Assigned task
Take every line in the entries that includes the word "border" and copy it.

BEGIN

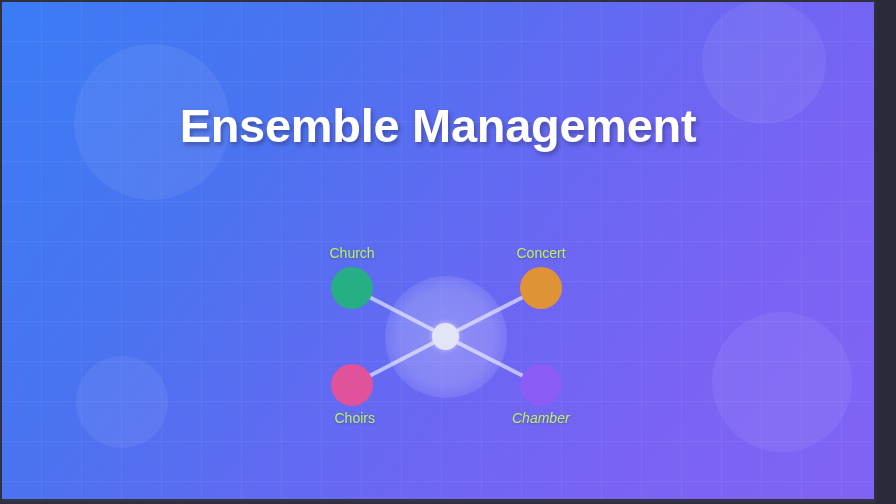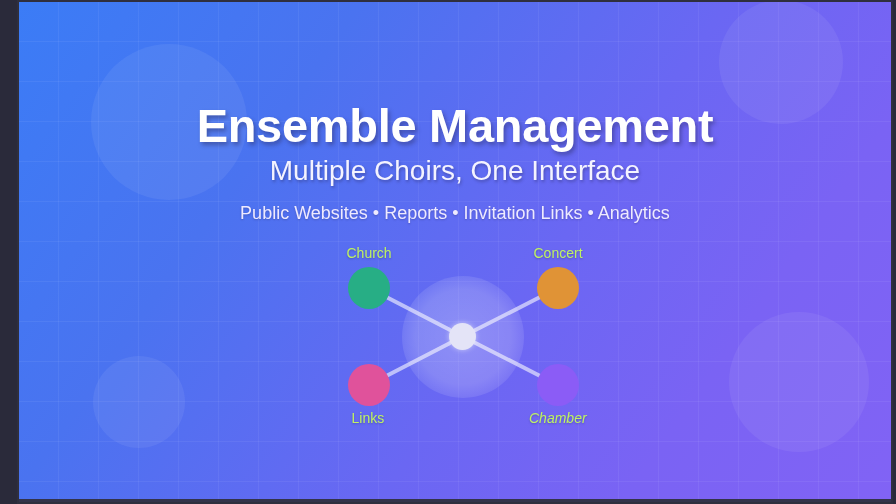--- a/index.html
+++ b/index.html
@@ -15,7 +15,6 @@
     font-family: "Liberation Sans", sans-serif;
     box-sizing: border-box;
     border: 2px solid #2f2f3e;
-    margin-left: 17px;
   }
   .bg-gradient {
     position: absolute;

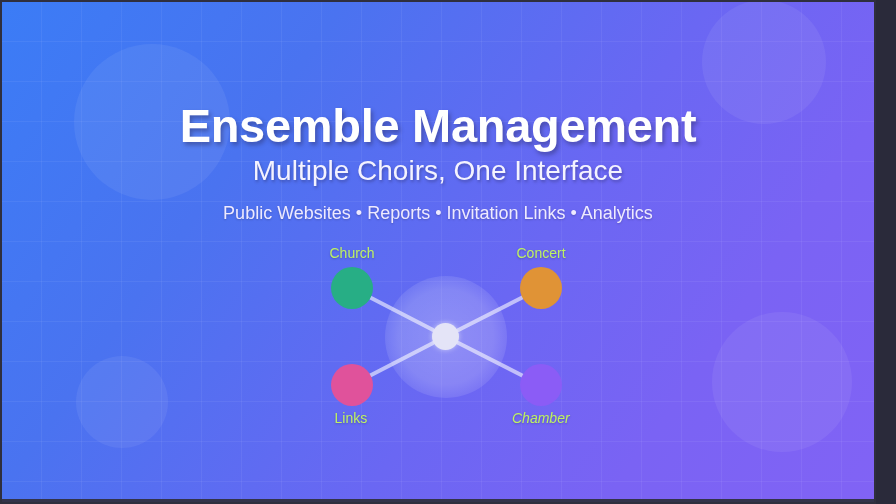--- a/index.html
+++ b/index.html
@@ -136,7 +136,6 @@
 
   <div class="content">
     <div class="title">Ensemble Management</div>
-    <div class="subtitle">Multiple Choirs, One Interface</div>
     <div class="features">Public Websites • Reports • Invitation Links • Analytics</div>
 
     <div class="diagram">

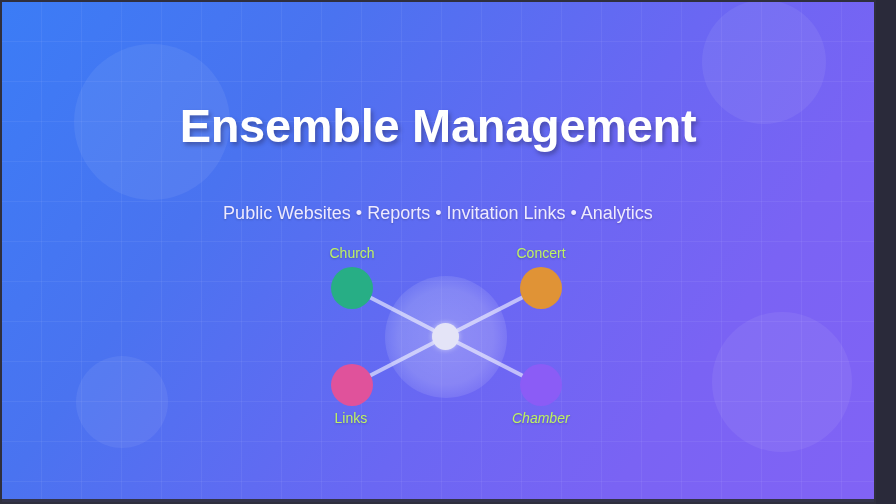--- a/index.html
+++ b/index.html
@@ -136,7 +136,6 @@
 
   <div class="content">
     <div class="title">Ensemble Management</div>
-    <div class="features">Public Websites • Reports • Invitation Links • Analytics</div>
 
     <div class="diagram">
       <svg id="connectors" width="896" height="504" style="position:absolute;left:0;top:0;">

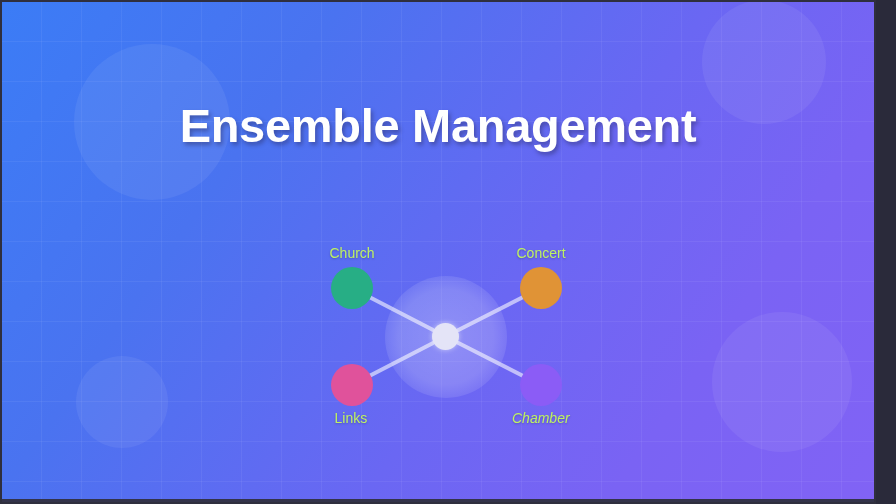--- a/index.html
+++ b/index.html
@@ -151,7 +151,7 @@
           <div class="node sat" style="left: 518px; top: 265px; width: 42px; height: 42px; background: rgb(224, 147, 54);"></div>
           <div class="node-label" style="left: 514.5px; top: 243px; width: auto; text-align: right;">Concert</div>
           <div class="node sat" style="left: 329px; top: 362px; width: 42px; height: 42px; background: rgb(224, 82, 155);"></div>
-          <div class="node-label" style="left: 332.5px; top: 408px; width: auto; text-align: left;">Links</div>
+          <div class="node-label" style="left: 332.5px; top: 408px; width: auto; text-align: left;">Choirs</div>
           <div class="node sat" style="left: 518px; top: 362px; width: 42px; height: 42px; background: rgb(139, 92, 246);"></div>
           <div class="node-label" style="left: 510px; top: 408px; width: auto; text-align: left; font-style: italic;">Chamber</div>
           <div class="node hub" style="left: 430px; top: 321px; width: 27px; height: 27px; background: rgb(228, 228, 247);"></div>

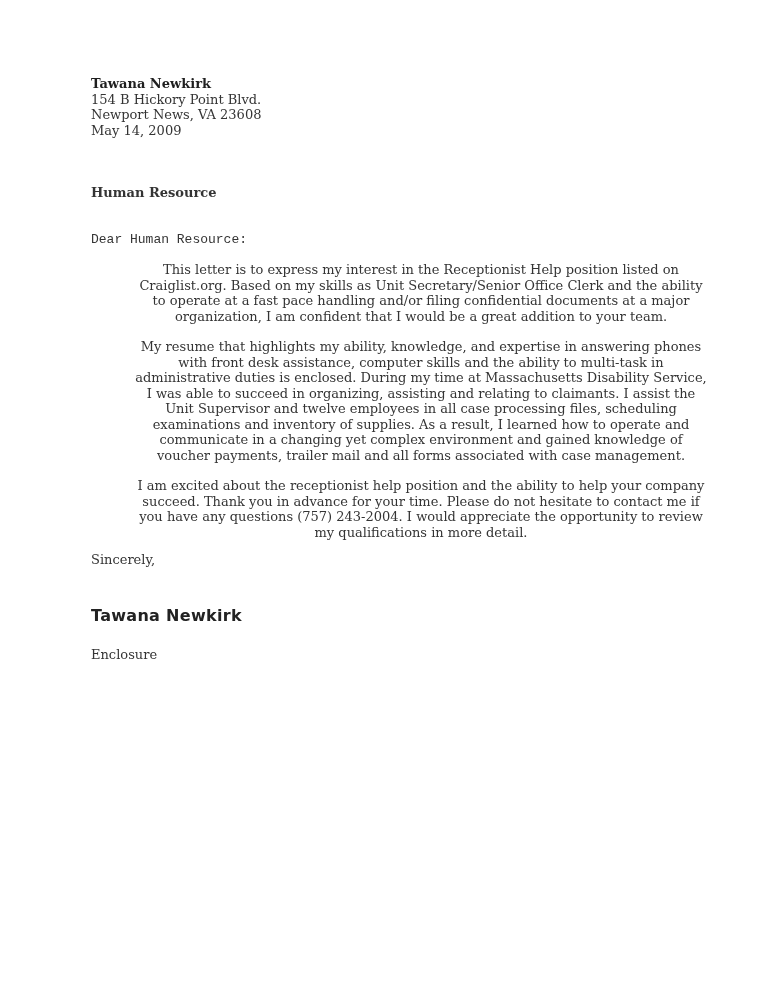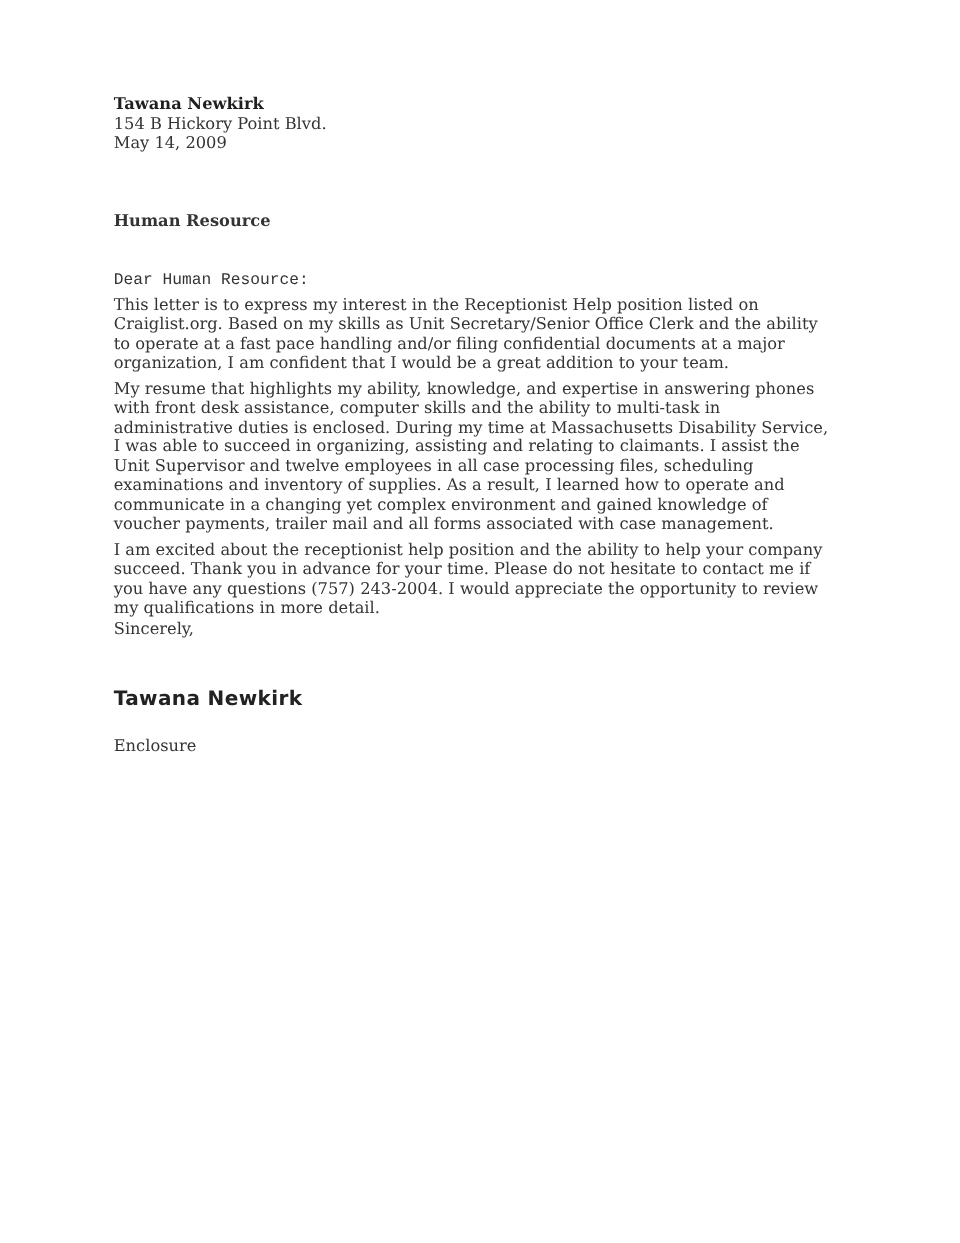--- a/index.html
+++ b/index.html
@@ -68,6 +68,7 @@
     <div class="sender">
       <div class="sender-name">Tawana Newkirk</div>
       <div>154 B Hickory Point Blvd.</div>
+      <div>Newport News, VA 23608</div>
       <div>May 14, 2009</div>
     </div>
 

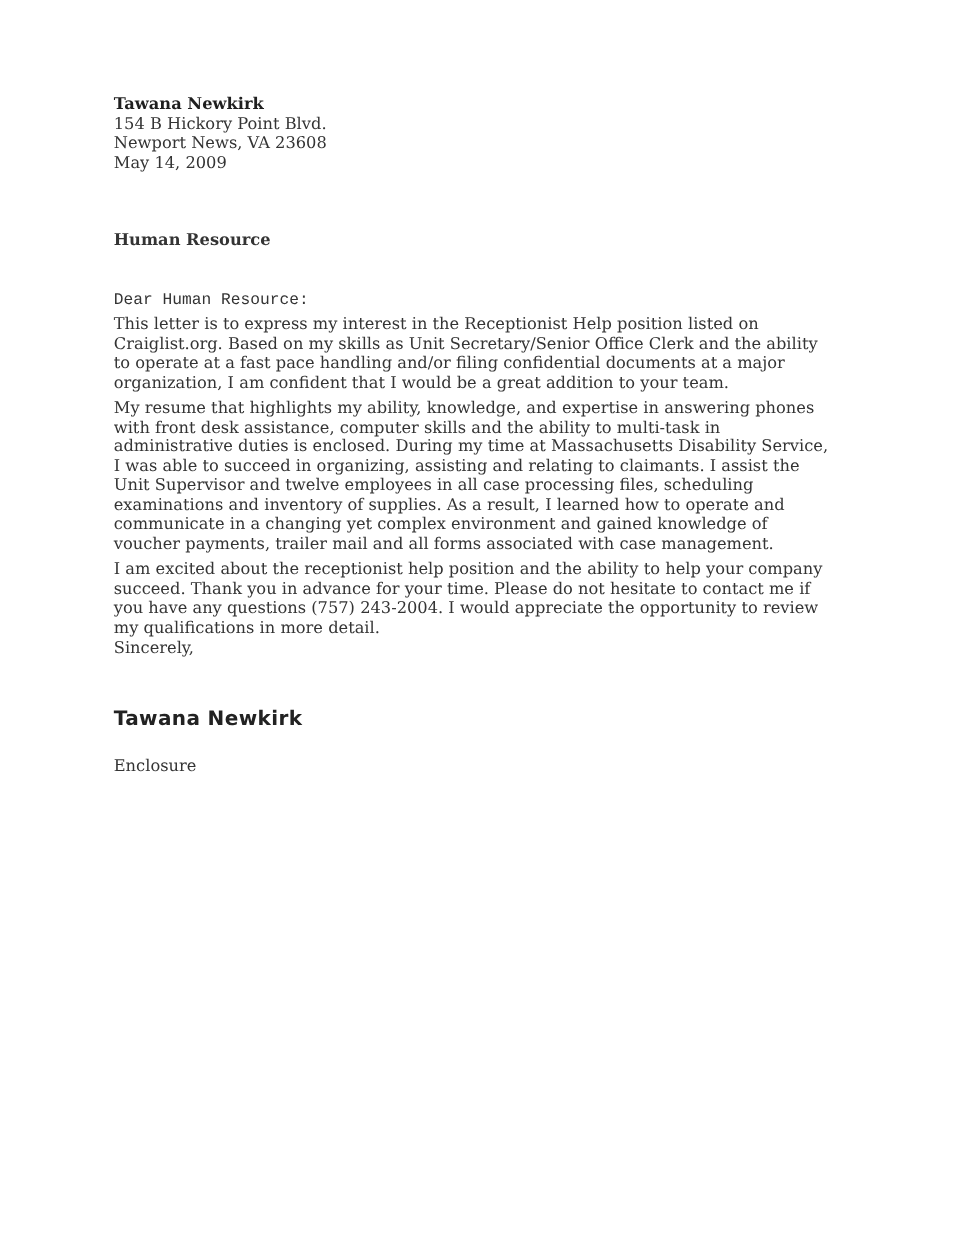--- a/index.html
+++ b/index.html
@@ -40,8 +40,9 @@
     font-family: Liberation Mono, monospace;
   }
   .paragraph {
-    margin-top: 5px;
+    margin-top: 15px;
     white-space: pre-line;
+    text-align: center;
   }
   .closing {
     margin-top: 1px;

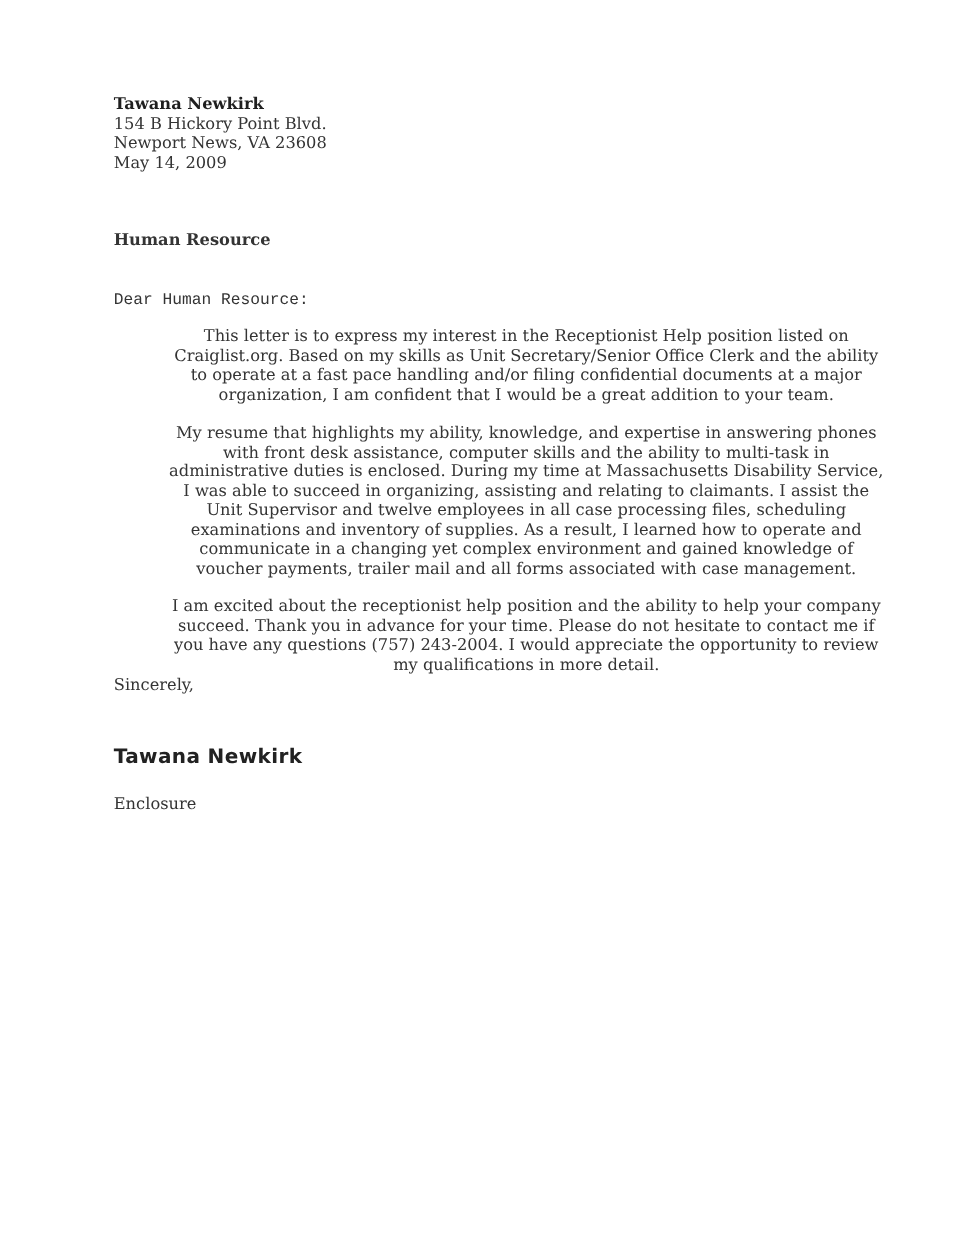--- a/index.html
+++ b/index.html
@@ -45,7 +45,7 @@
     text-align: center;
   }
   .closing {
-    margin-top: 1px;
+    margin-top: 12px;
   }
   .signature {
     margin-top: 38px;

END

Finished task
     box-sizing: border-box;
     border: 2px solid #2f2f3e;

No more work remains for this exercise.